Prereqs: Node ≥ 18, Foundry (forge, anvil), git.

cd contracts
forge install                 # forge-std + OpenZeppelin
cp .env.example .env          # then edit
forge build
forge test -vvv               # 18 tests, incl. a real-proof USDC withdrawal

cd app
cp .env.example .env          # set VITE_PRIVY_APP_ID (dashboard.privy.io)
npm install
npm run dev                   # http://localhost:5174

The first screen is the app — /#app deep-links straight into the dashboard.

# terminal 1
anvil
# terminal 2 — deploy mock USDC + 3 pools
cd contracts
PRIVATE_KEY=0xac09…ff80 forge script script/Deploy.s.sol:DeployScript \
  --rpc-url http://127.0.0.1:8545 --broadcast

Copy the printed pool addresses into app/.env (VITE_LOCAL_POOL_*), set VITE_CHAIN_ID=31337, connect MetaMask to the localhost network, import the anvil test key, and deposit.

The deploy script deploys Poseidon + Verifier + one pool per denomination (100 / 1,000 / 10,000 USDC). The token is chosen by USDC_ADDRESS:

# mainnet fork (real USDC) — recommended first
anvil --fork-url $MAINNET_RPC_URL
USDC_ADDRESS=0xA0b8…eB48 PRIVATE_KEY=… \
  forge script script/Deploy.s.sol:DeployScript --rpc-url http://127.0.0.1:8545 --broadcast

This repo never deploys to mainnet for you. For mainnet, prefer a hardware-wallet flow over a raw key, and only after an audit.

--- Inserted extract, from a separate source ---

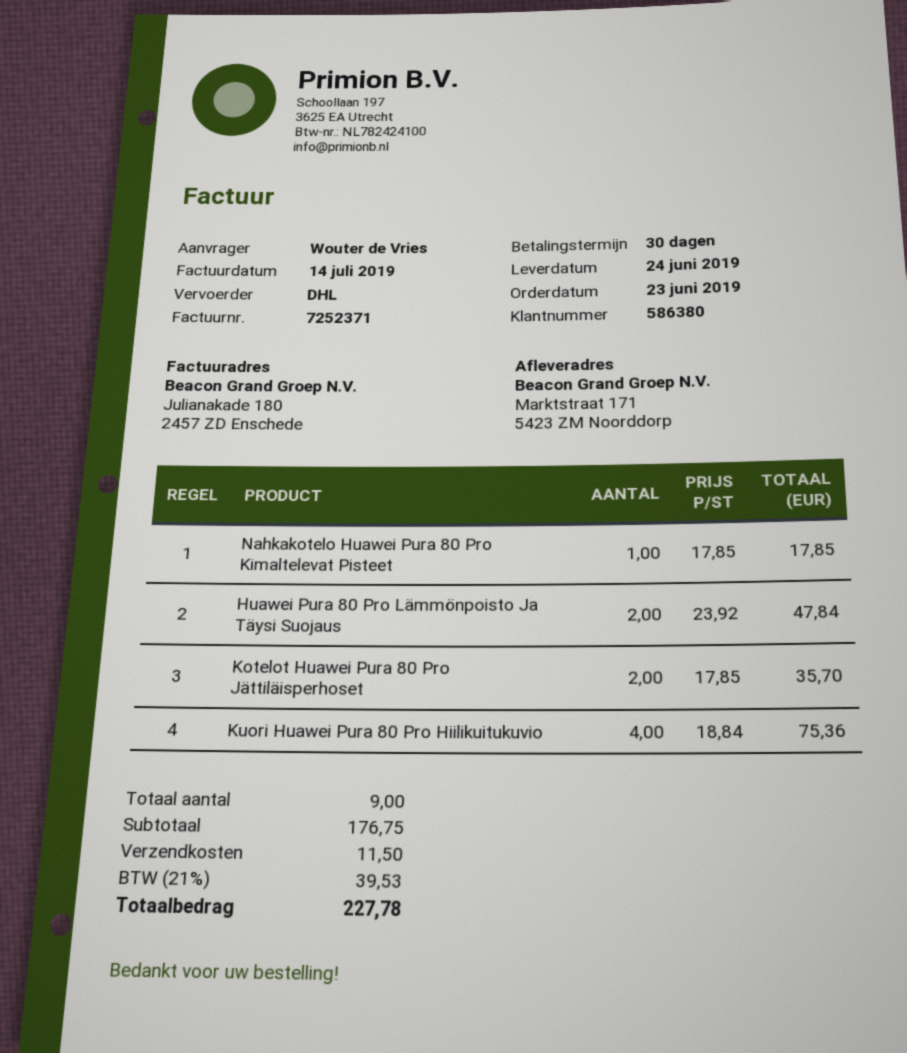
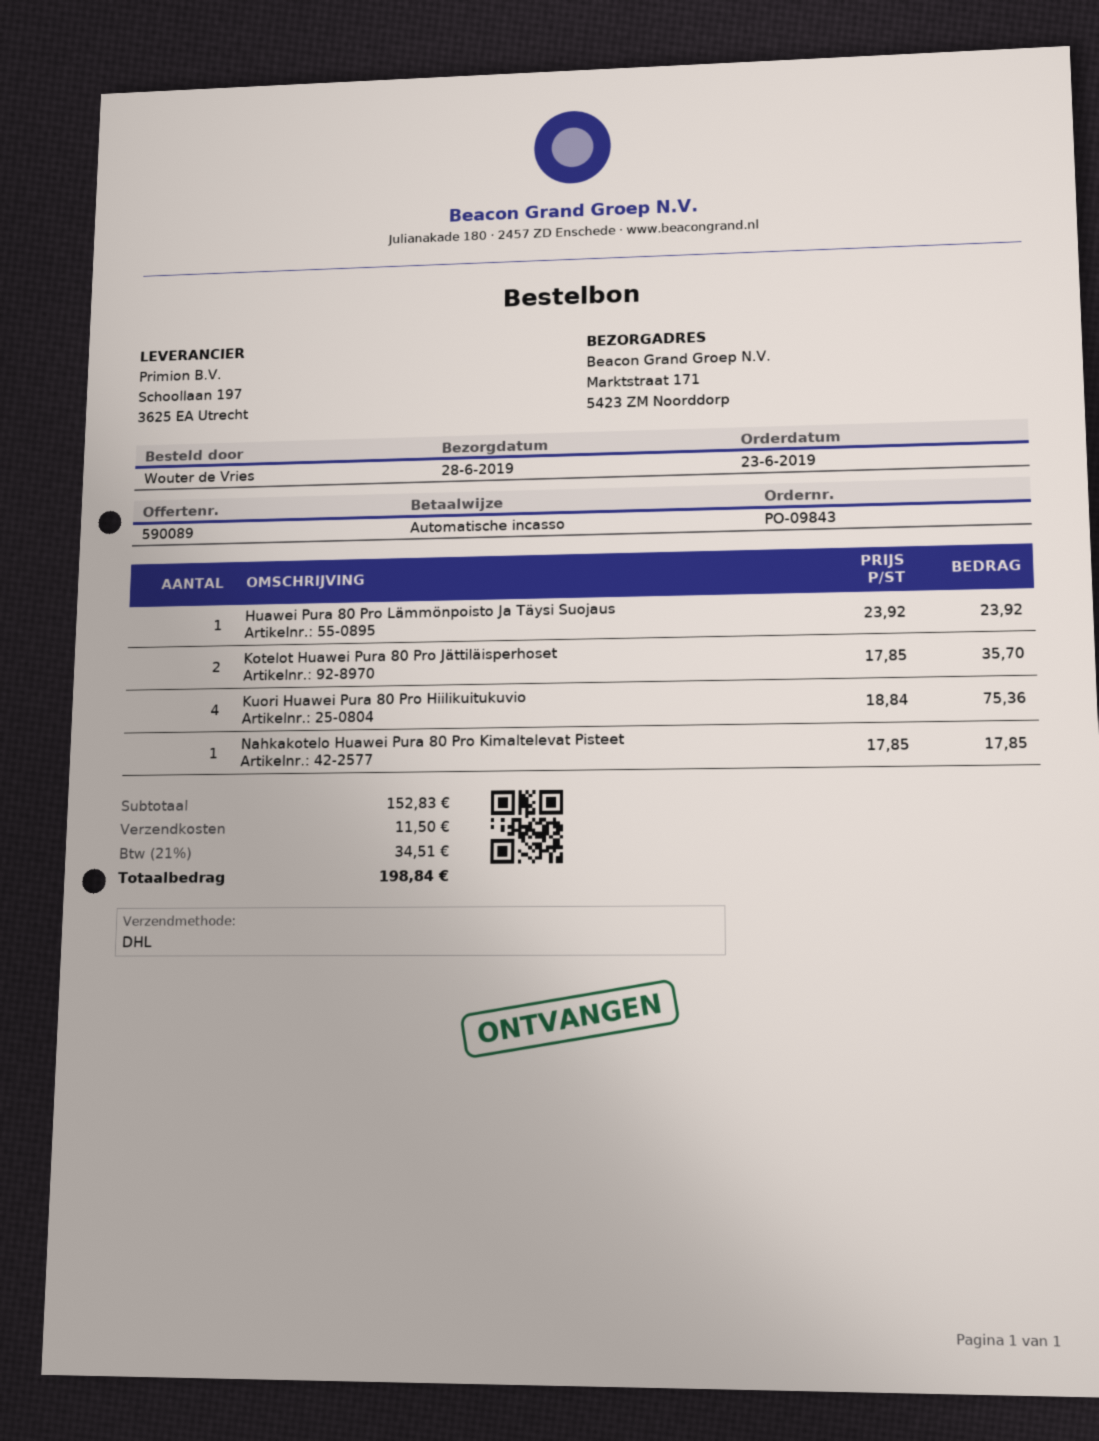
delivery date: 2019-06-24 -> 2019-06-28
Huawei Pura 80 Pro Lämmönpoisto Ja Täysi Suojaus: 2 x 23.92 = 47.84 -> 1 x 23.92 = 23.92
subtotal: 176.75 -> 152.83
tax: 21% = 39.53 -> 21% = 34.51
total: 227.78 -> 198.84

cd contracts && forge test        # 18 tests
forge lint src                    # static analysis
cd ../app && npm run typecheck && npm run build

All VITE_* values are public (shipped to the browser). Never put secrets there.

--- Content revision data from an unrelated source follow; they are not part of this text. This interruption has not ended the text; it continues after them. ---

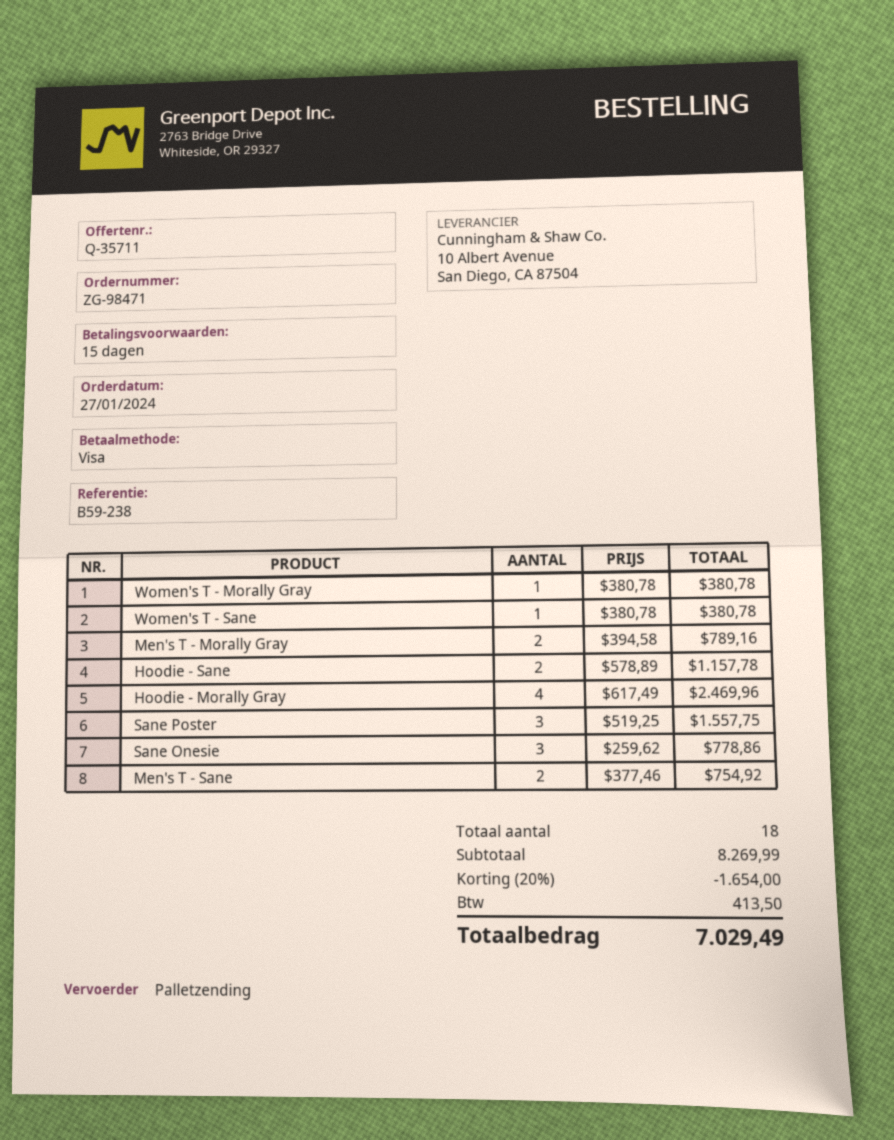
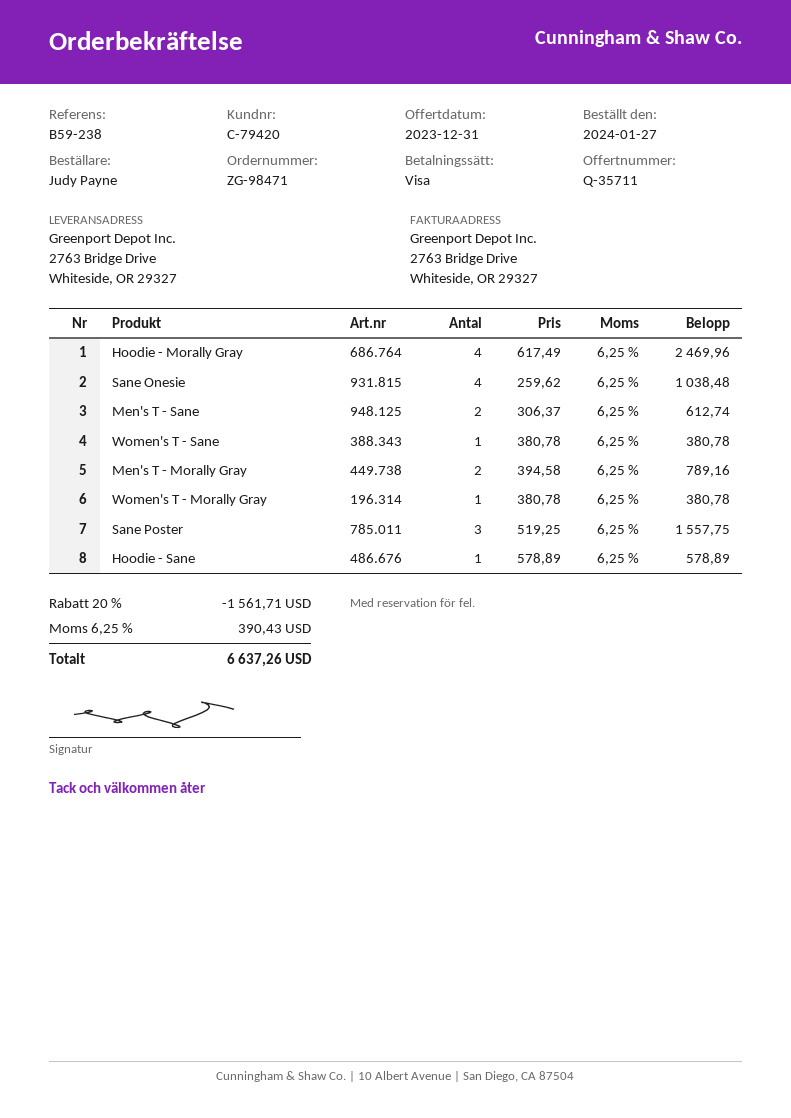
Hoodie - Sane: 2 x 578.89 = 1157.78 -> 1 x 578.89 = 578.89
Sane Onesie: 3 x 259.62 = 778.86 -> 4 x 259.62 = 1038.48
Men's T - Sane: 2 x 377.46 = 754.92 -> 2 x 306.37 = 612.74
discount: 20% = 1654.00 -> 20% = 1561.71
tax: 413.50 -> 390.43
total: 7029.49 -> 6637.26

1. Trusted setup — the Groth16 toxic waste must have been destroyed. The bundled artifacts are inherited/unverified; re-run the ceremony for production.
2. No admin, by design — no owner, pause, upgrade, or recovery. Nobody (including the deployer) can move pooled funds except via a valid proof. A feature and a risk: there is no recourse for mistakes or bugs.
3. Note custody is on you — the note is the only key. No reset, no support, no recovery. Treat it like cash.
4. Withdrawals are final — sending to a wrong/incapable address is irreversible.
5. Relayers — can censor or front-run which note they submit, but cannot steal or redirect funds (bound in the proof).
6. Privacy is not automatic — your anonymity is only as large as the pool. Reusing addresses, or correlating amounts/timing, can de-anonymize you. Funding gas from a doxxed address links you.
7. Front-end / RPC trust — a malicious host or RPC can censor or observe metadata (IP, timing). Proving is local; secrets never leave the page.

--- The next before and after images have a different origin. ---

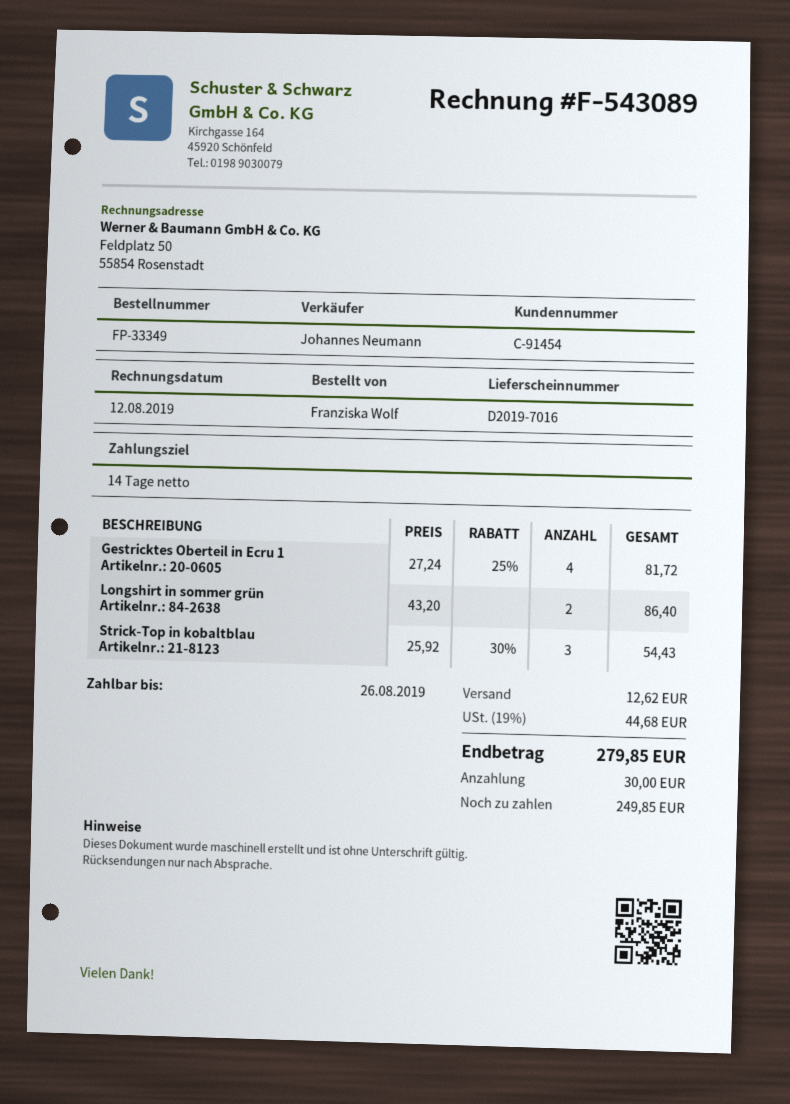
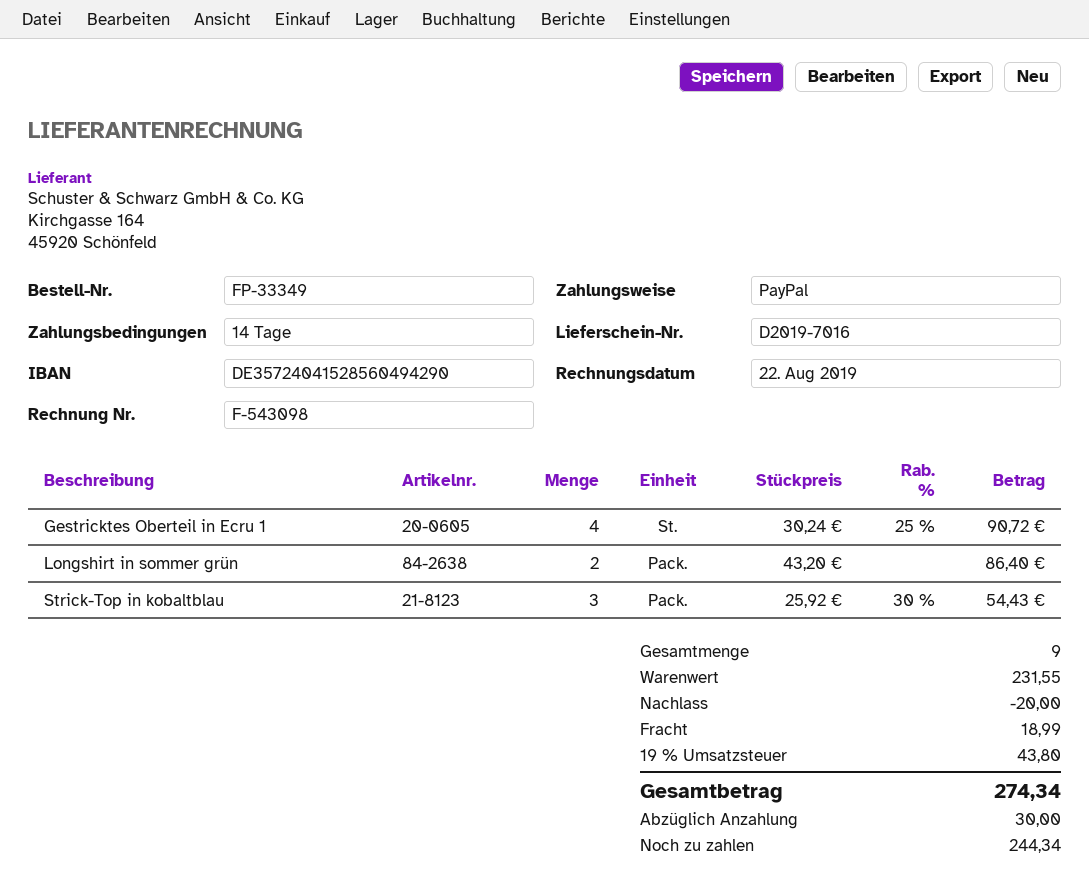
invoice number: F-543089 -> F-543098
invoice date: 2019-08-12 -> 2019-08-22
Gestricktes Oberteil in Ecru 1: 4 x 27.24 - 25% = 81.72 -> 4 x 30.24 - 25% = 90.72
discount: none -> 20.00
shipping: 12.62 -> 18.99
tax: 19% = 44.68 -> 19% = 43.80
total: 279.85 -> 274.34
balance: 249.85 -> 244.34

Provided for research and educational purposes, "as is", without warranty of any kind. Privacy tools may be restricted, regulated, or illegal in your jurisdiction, and interacting with certain pools may carry sanctions exposure. You — not the authors — are responsible for ensuring your use is lawful, including all applicable AML/KYC, sanctions (e.g. OFAC), securities, and tax obligations. Do not use this software to facilitate illegal activity. The authors accept no liability for any use.

Get an independent audit of both the contracts and the trusted-setup artifacts before any mainnet deployment with real funds.

• Relayer network + UI for gasless withdrawals to fresh addresses
• Multi-chain EVM deployments (Base, Arbitrum, Optimism, Polygon) with their native USDC
• Re-run / document a public Phase-2 trusted-setup ceremony
• Independent security audit
• (Exploratory) A separate Solana program for USDC-SPL — a from-scratch protocol, not a port

MIT for the code in this repository (see LICENSE), except contracts/src/Verifier.sol, which is snarkjs-generated and GPL-3.0 (header preserved). Full attribution — including the upstream Tornado-style MIT protocol it derives from, OpenZeppelin, circomlib, and snarkjs — is in NOTICE.